Once you leave home, can you ever return? Two characters, mother and daughter, contemplate this question in Lost Path to Solitude. Twenty-five years after leaving Romania in order to follow the man she loves to New York, Maria Pop still struggles with accepting her decision. She is determined to go back and recapture the poetry and joy of life in Bucharest, even at the expense of risking her marriage. Meanwhile, her daughter, Liliana, second-guesses her own choice of moving to a small town in Southeast Texas, ironically called Solitude, where she finds herself lonely, bored, and nostalgic for the fast pace of life in New York City. Facing the claustrophobic social climate of a town that goes to bed early, as well as the constrictions of her emerging academic career, Liliana longs for something that would give her existence meaning. The parallel soul-searching and the frustration they experience does little to bring mother and daughter closer. Instead, as each struggles with finding her own place in the world, they become increasingly critical of each other. Will their relationship survive the growing pains they each must suffer in their quest for self-fulfillment?
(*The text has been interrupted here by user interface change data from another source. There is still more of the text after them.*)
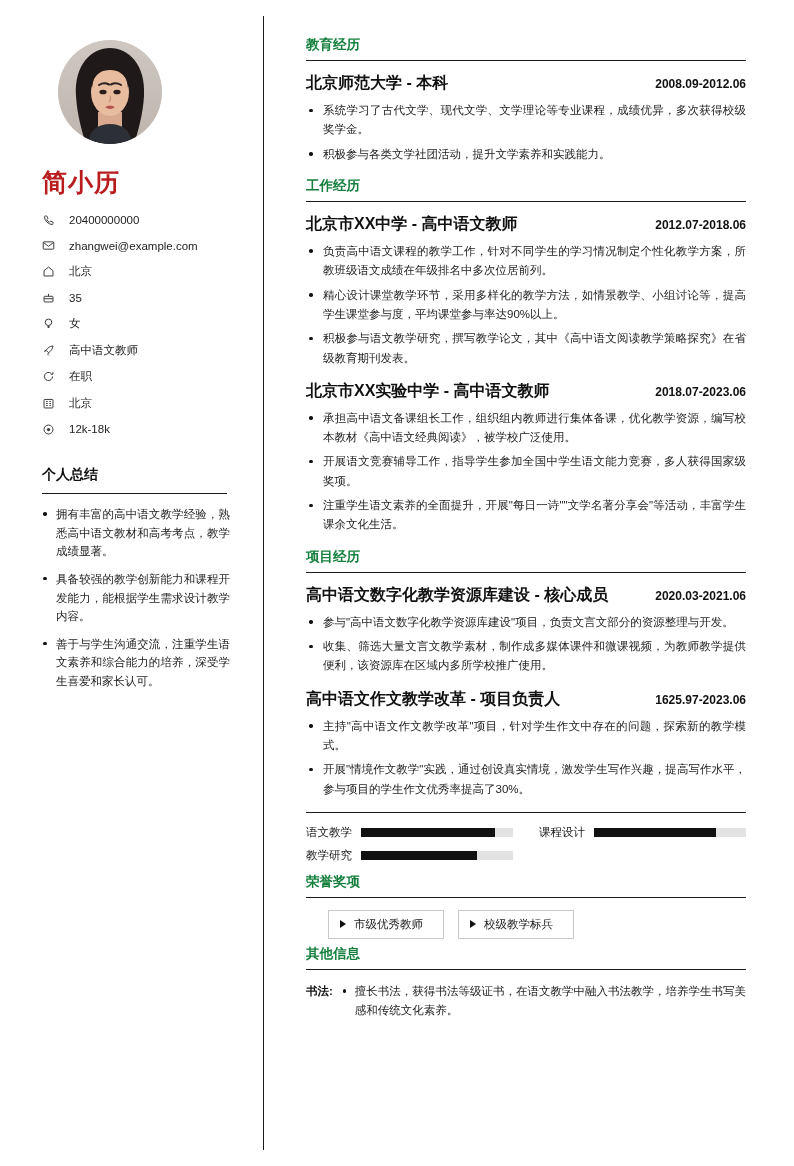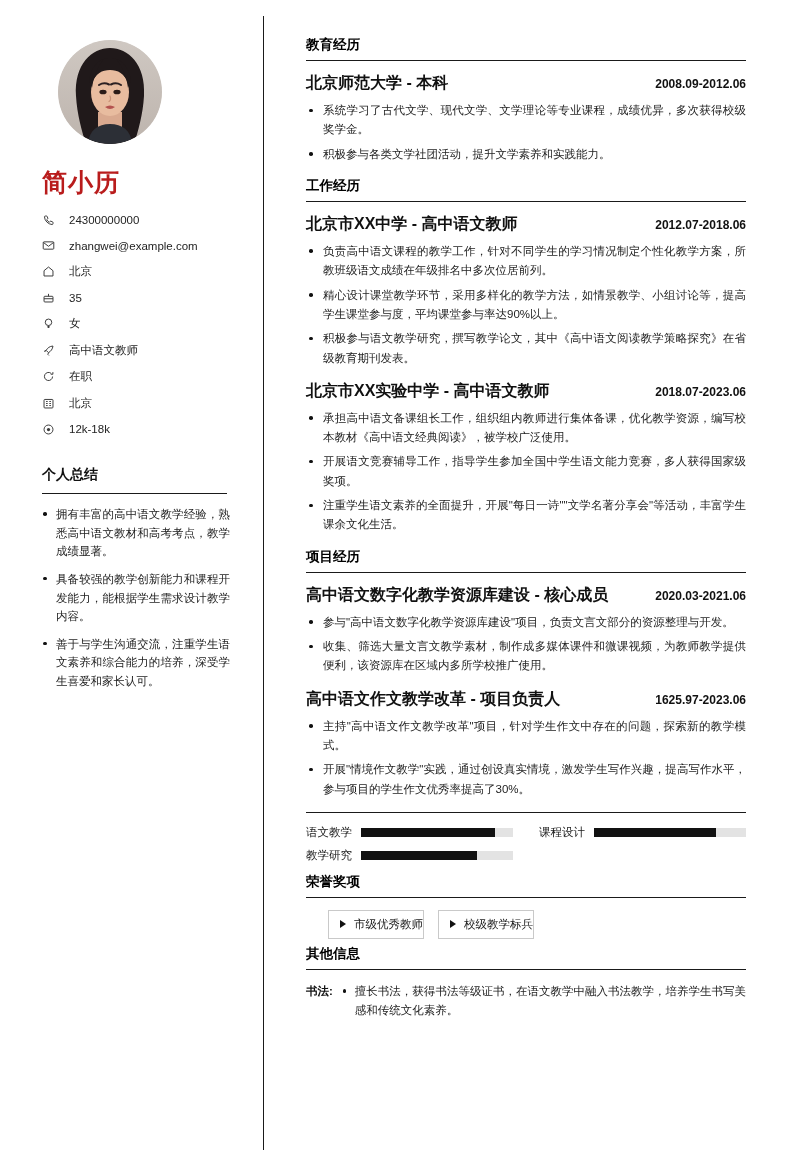"教育经历" .sec-title { color: #000000 -> #15803d }
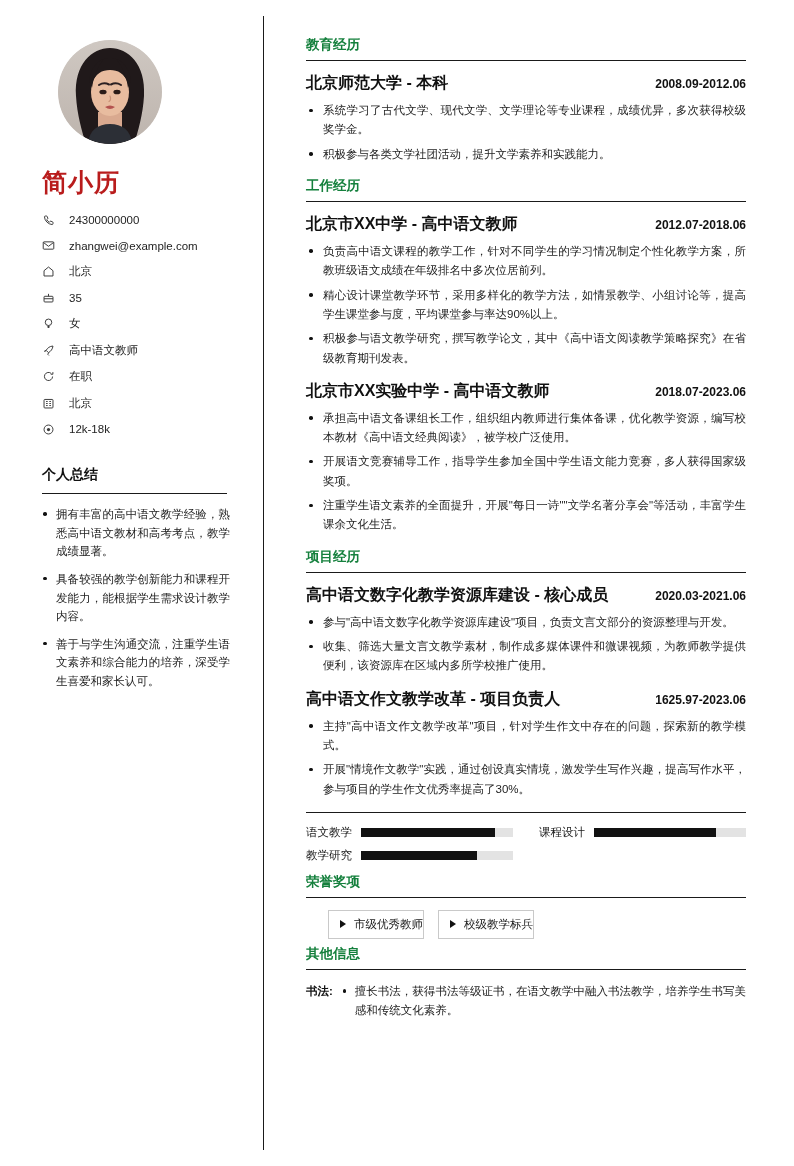"24300000000" span { text: 24300000000 -> 20400000000 }
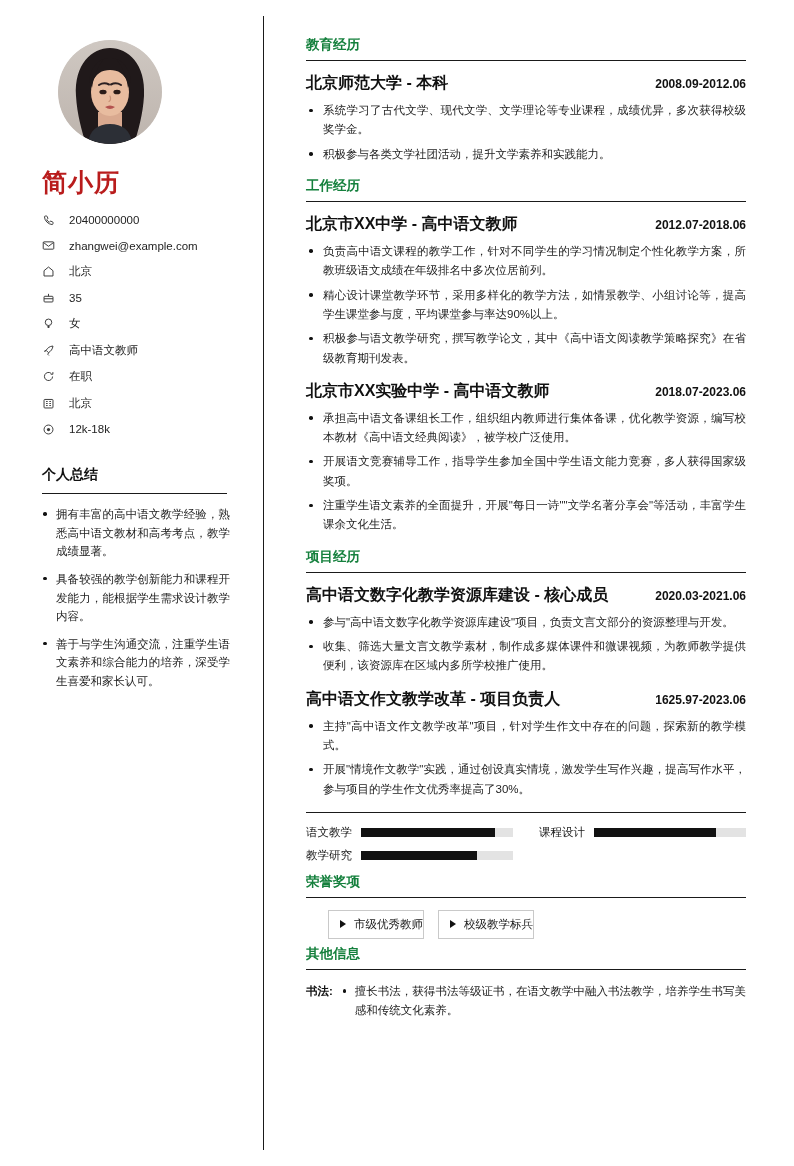"市级优秀教师" .award { padding: 6px 0 6px 11px -> 6px 20px 6px 11px }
Maria Elena Sandovici moved to Texas on a Greyhound bus in the summer of 2005. It would be the beginning of a great adventure. Born in Bucharest, Romania, a place she loves and where she returns often, she’d spend the requisite time in Manhattan to call herself a New Yorker, but also to know she was looking for something else. Her debut novel, Dogs with Bagels, is very much a New York story: the story of an immigrant family forging new identities for themselves in the city that never sleeps.
Her second novel, Stray Dogs and Lonely Beaches, is the story of a young woman traveling the world in search of herself. This theme persists in Lost Path to Solitude, her third novel, in which characters suffering an identity crisis are caught in a search for the ideal place to call home. Three locales dominate the story: New York City, Bucharest, and an imaginary, caricaturized town in Southeast Texas, called Solitude.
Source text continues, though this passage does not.